## EXERCISE PROMPT
Check each line below for "byte" and say how many have it, with no other words.
*** DATA UNDER STUDY ***
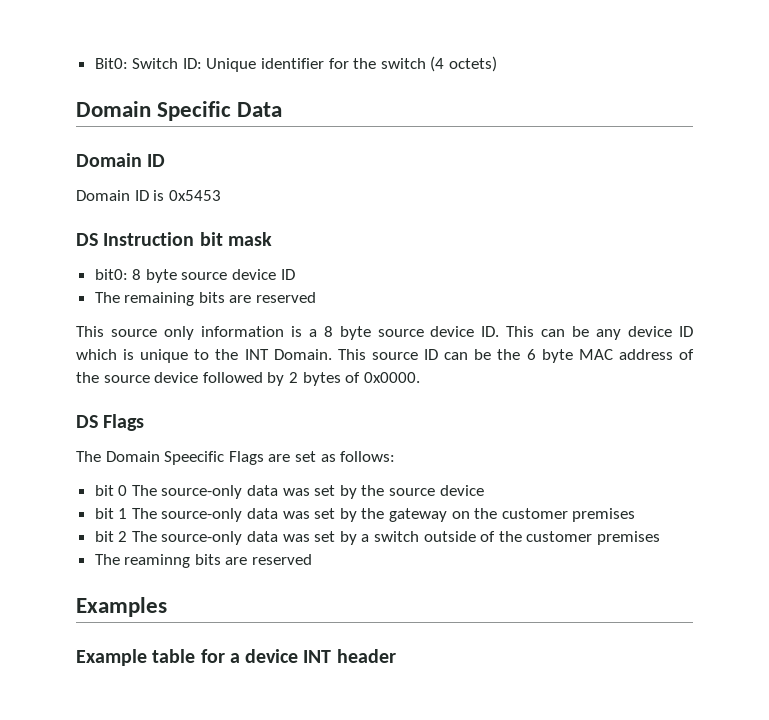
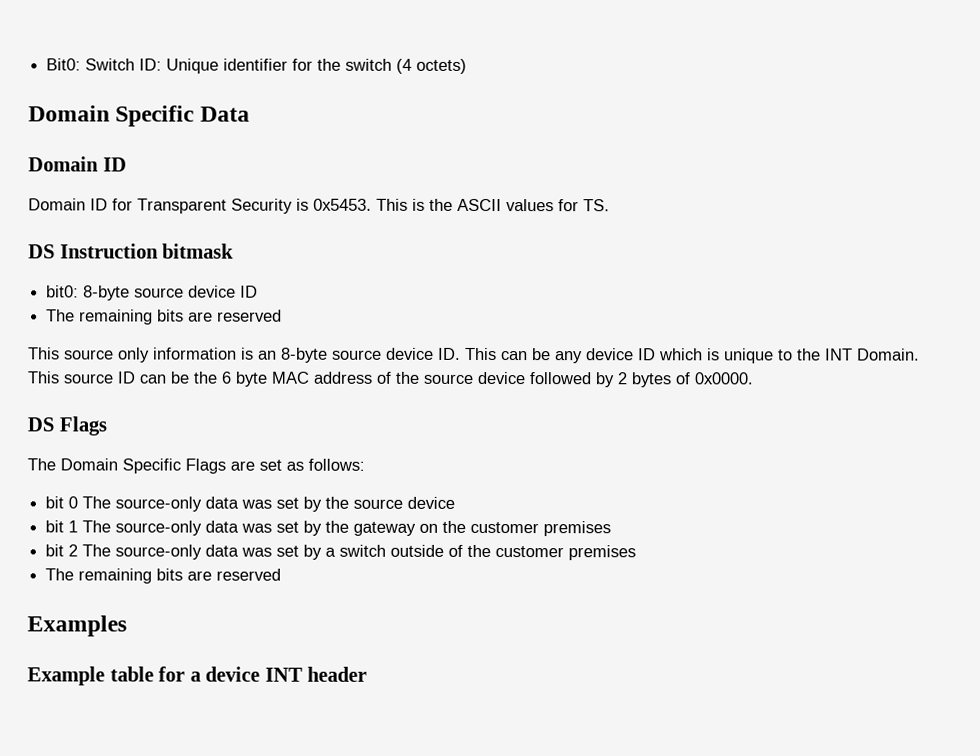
[153,190,221,201] is 0x5453 -> [112,198,610,214] for Transparent Security is 0x5453. This is the ASCII values for TS.
[199,232,272,246] bit mask -> [162,243,235,259] bitmask
[132,269,177,283] 8 byte -> [83,285,131,301] 8-byte
[308,326,371,340] a 8 byte -> [258,347,328,363] an 8-byte
[164,451,225,465] Speecific -> [122,458,181,474] Specific
[124,554,191,568] reaminng -> [78,568,153,584] remaining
*** End of DATA UNDER STUDY ***
## RESULT BELOW
2